Top of RECORDS SHOWN

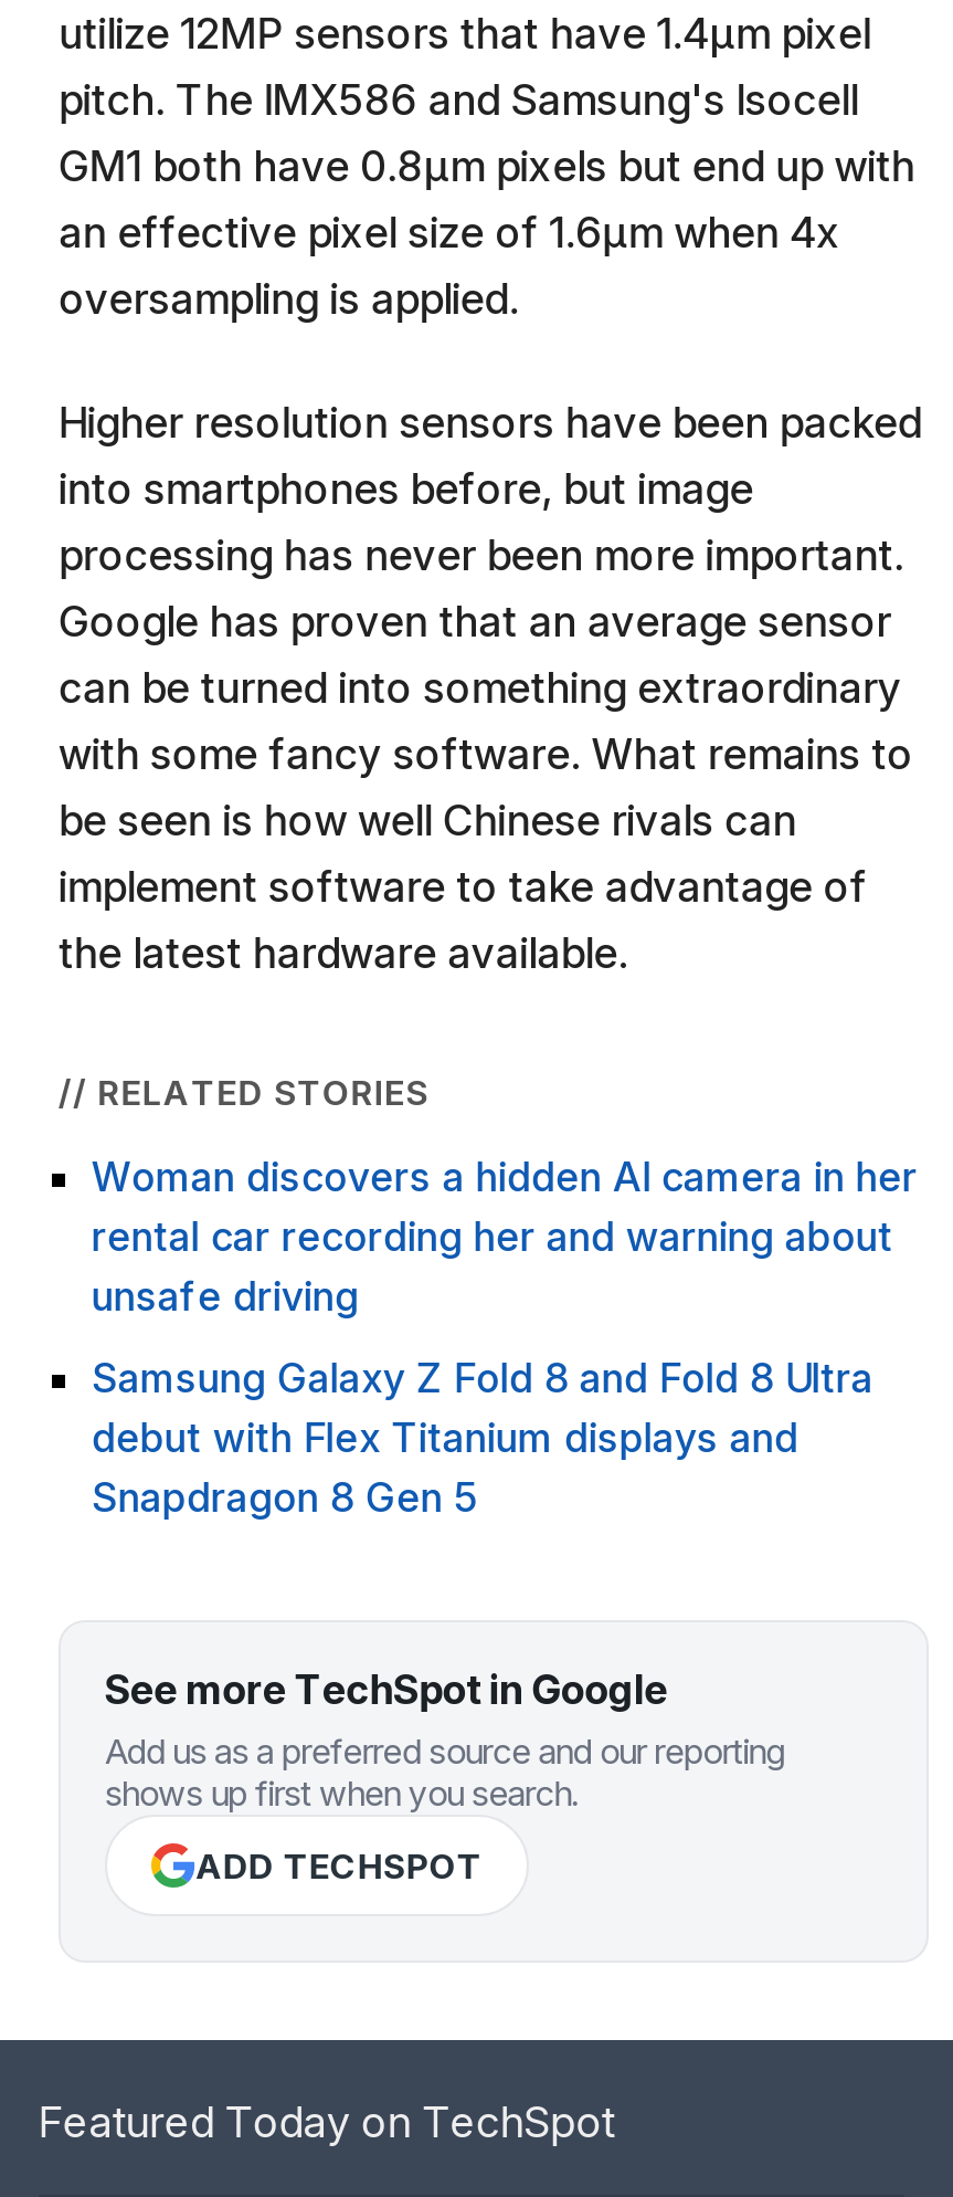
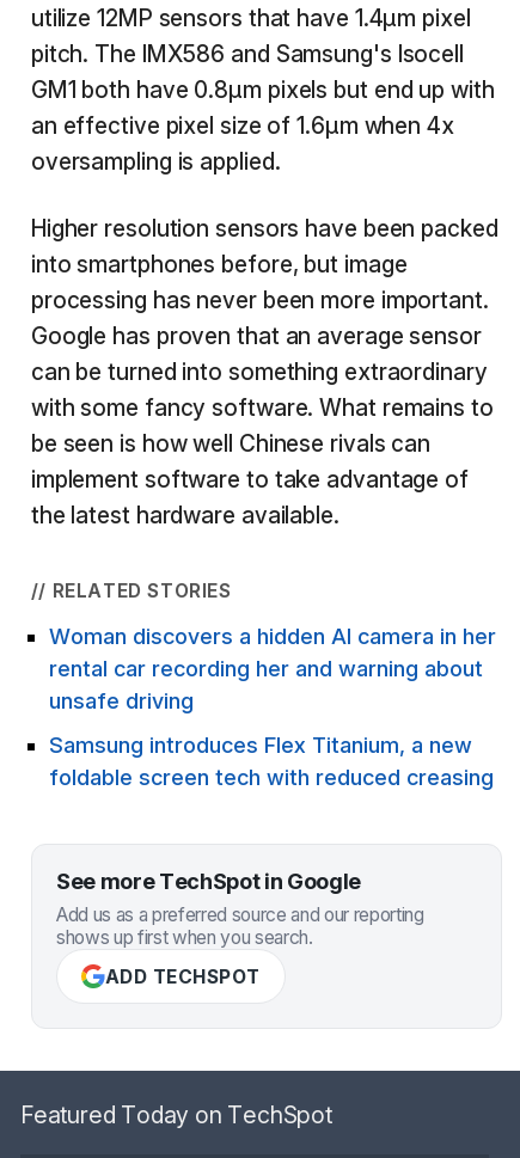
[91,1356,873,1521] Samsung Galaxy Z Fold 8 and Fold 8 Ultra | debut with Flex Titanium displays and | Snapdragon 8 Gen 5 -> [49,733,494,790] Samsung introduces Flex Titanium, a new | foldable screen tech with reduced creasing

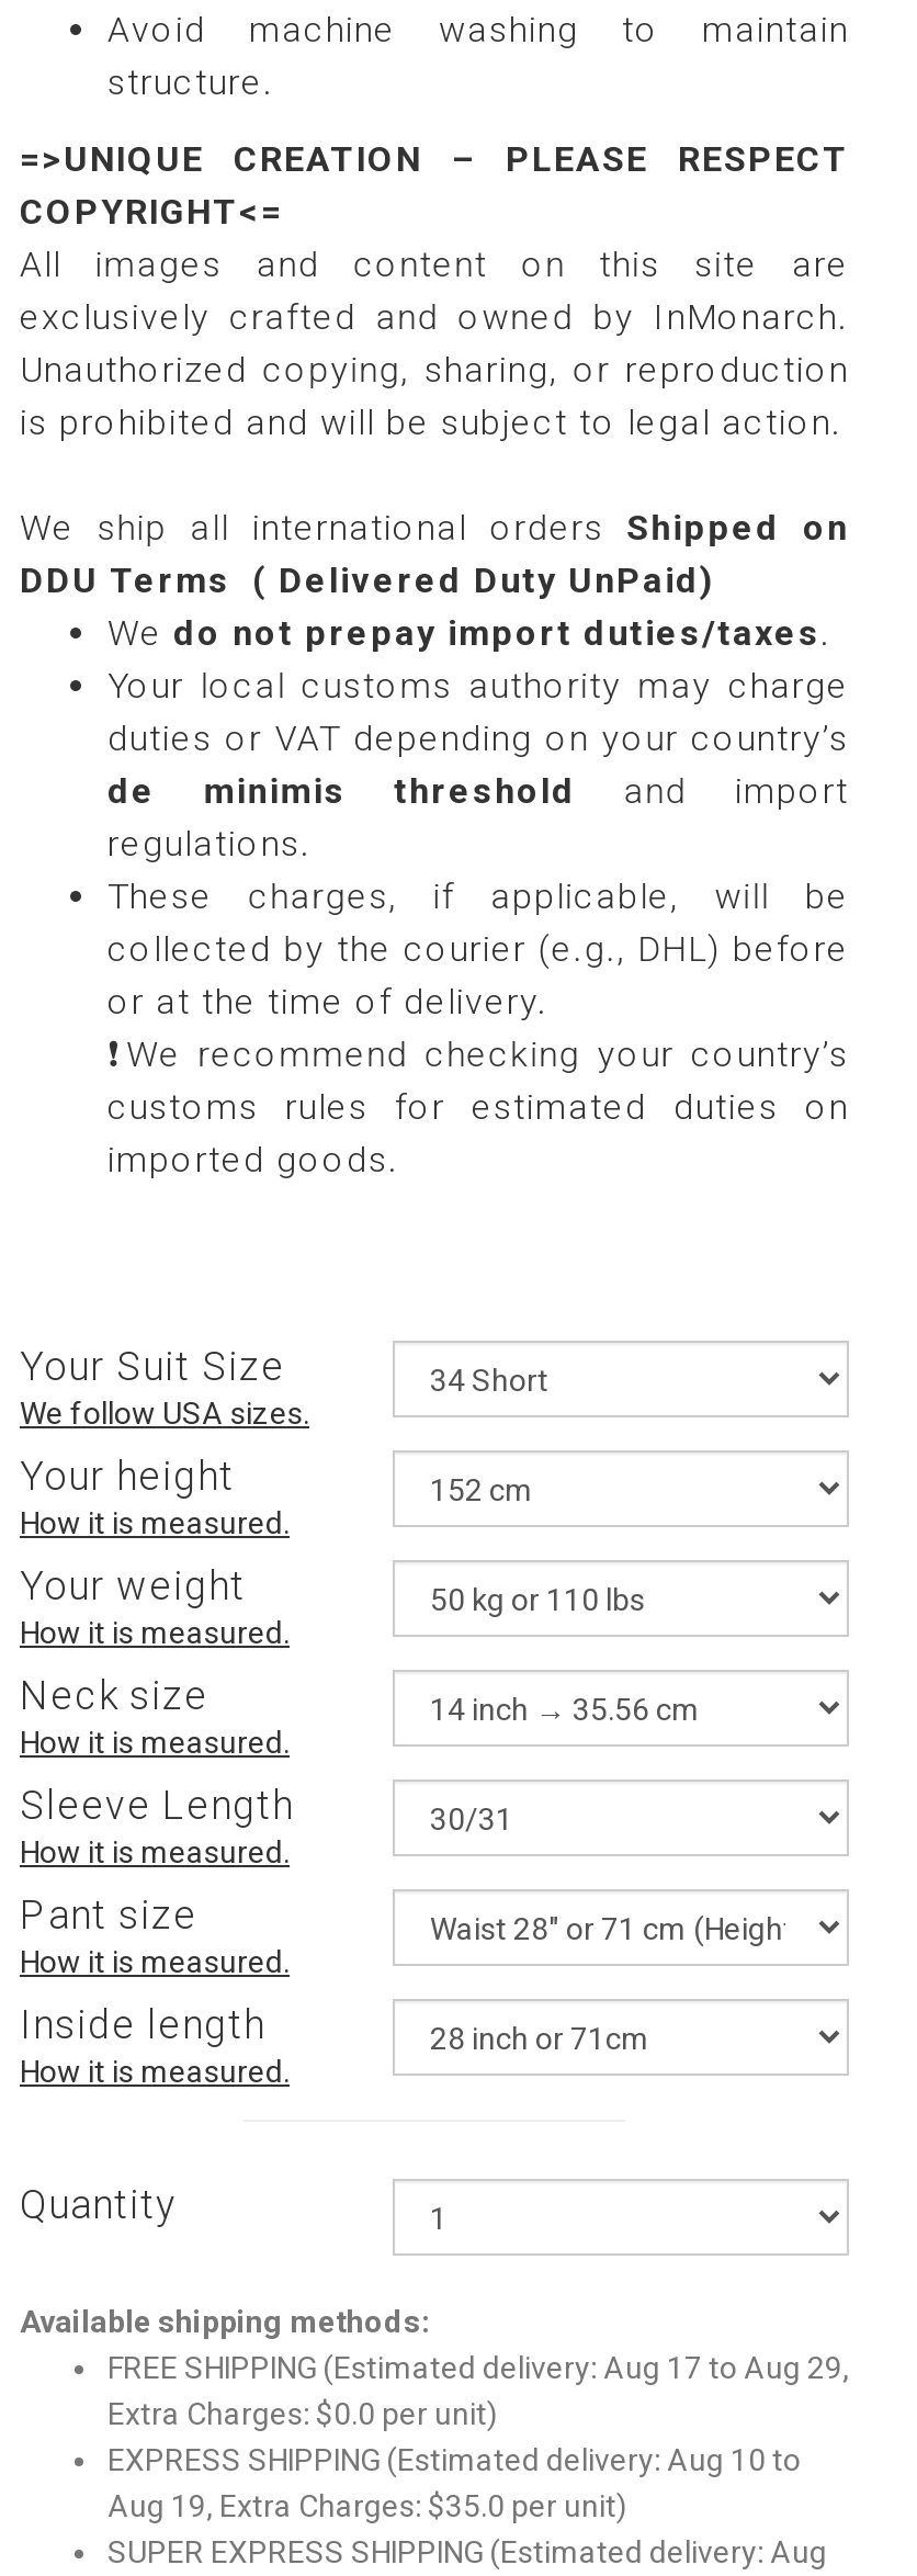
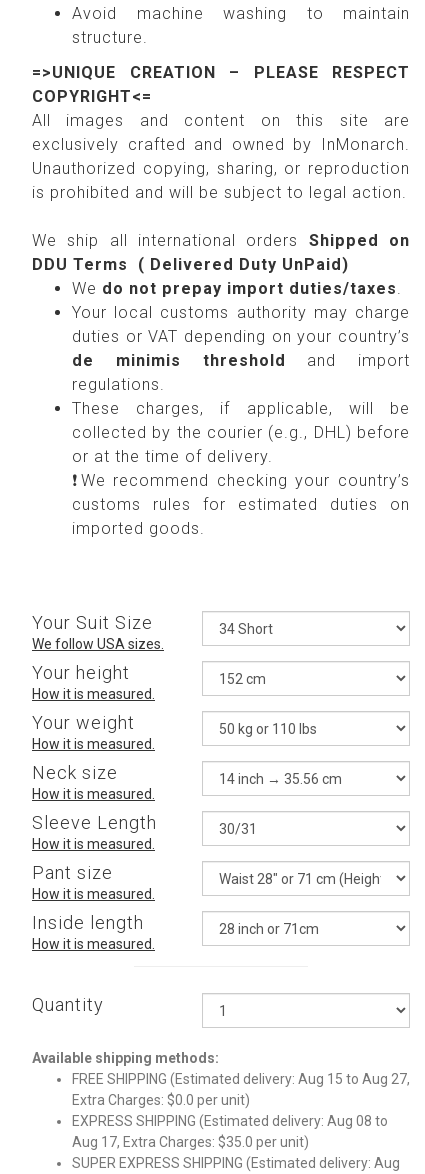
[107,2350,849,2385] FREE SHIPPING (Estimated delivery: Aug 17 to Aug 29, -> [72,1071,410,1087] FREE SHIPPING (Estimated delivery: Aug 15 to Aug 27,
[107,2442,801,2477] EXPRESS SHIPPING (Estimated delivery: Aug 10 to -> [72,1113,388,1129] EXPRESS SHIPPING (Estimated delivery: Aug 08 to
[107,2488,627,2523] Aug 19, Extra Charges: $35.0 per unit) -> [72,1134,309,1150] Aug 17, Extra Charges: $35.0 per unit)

Bottom of RECORDS SHOWN
Top of RECORDS SHOWN

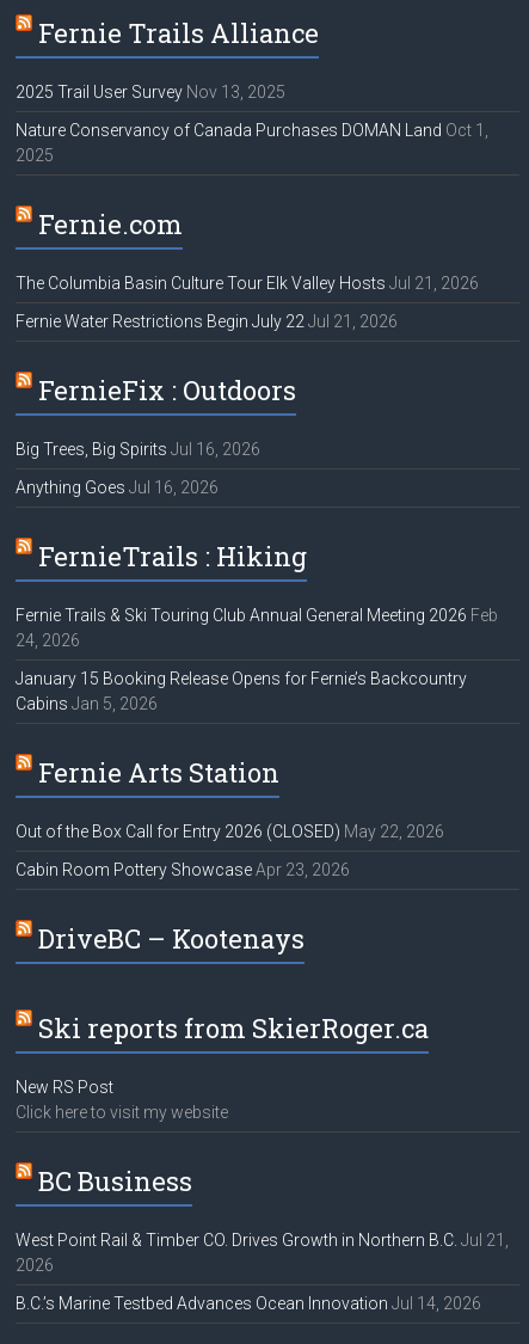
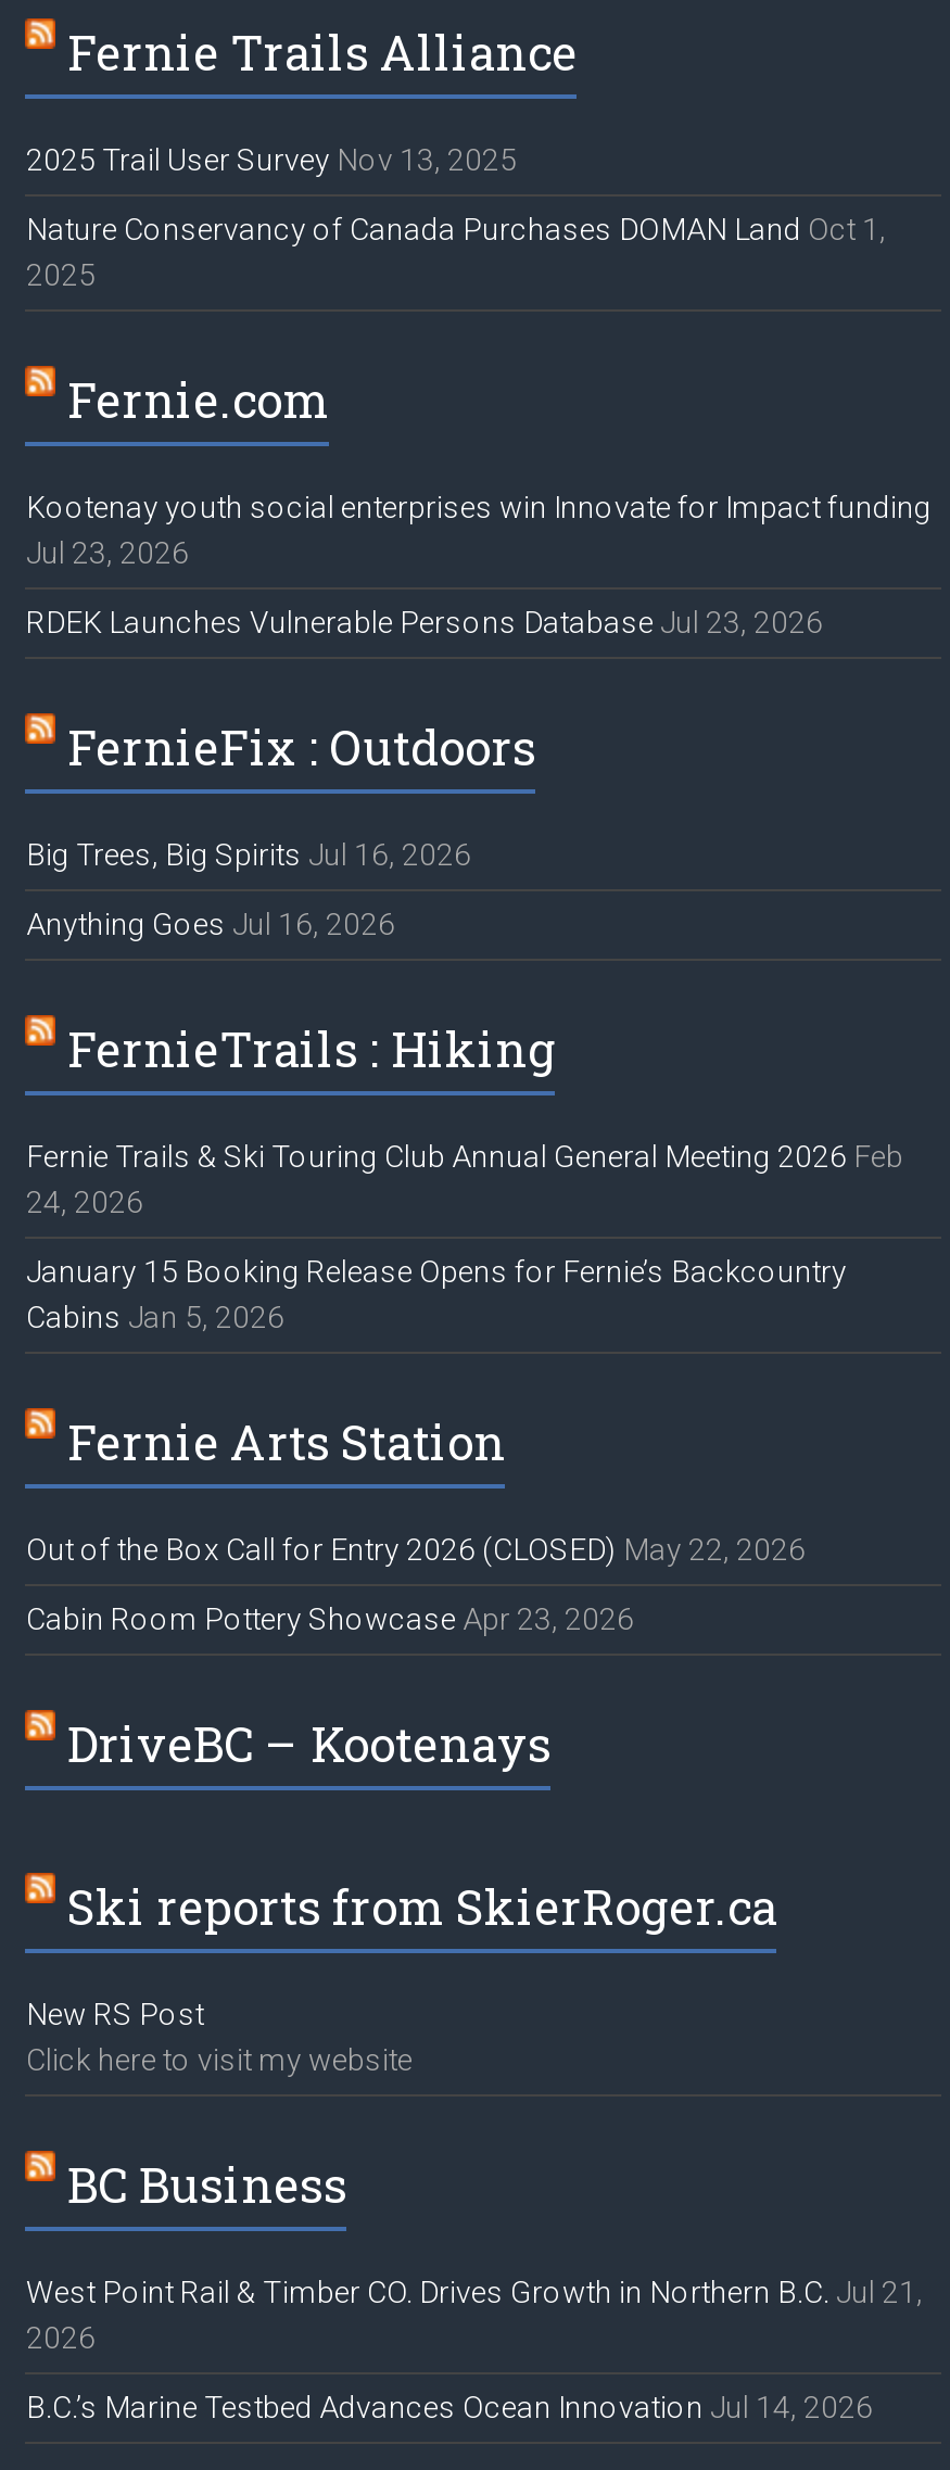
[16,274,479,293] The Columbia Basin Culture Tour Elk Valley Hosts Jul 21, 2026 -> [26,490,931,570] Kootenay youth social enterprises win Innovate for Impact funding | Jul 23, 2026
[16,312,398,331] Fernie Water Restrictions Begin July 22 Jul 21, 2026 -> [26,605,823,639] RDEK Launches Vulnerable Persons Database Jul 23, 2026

Bottom of RECORDS SHOWN

### WHAT IS NEEDED
Going down the listing above, begin printing at the line with "[16,274,479,293] The Columbia" and finish with the line with "[16,312,398,331] Fernie Water", exactly as they appear.

### EXERCISE ANSWER
[16,274,479,293] The Columbia Basin Culture Tour Elk Valley Hosts Jul 21, 2026 -> [26,490,931,570] Kootenay youth social enterprises win Innovate for Impact funding | Jul 23, 2026
[16,312,398,331] Fernie Water Restrictions Begin July 22 Jul 21, 2026 -> [26,605,823,639] RDEK Launches Vulnerable Persons Database Jul 23, 2026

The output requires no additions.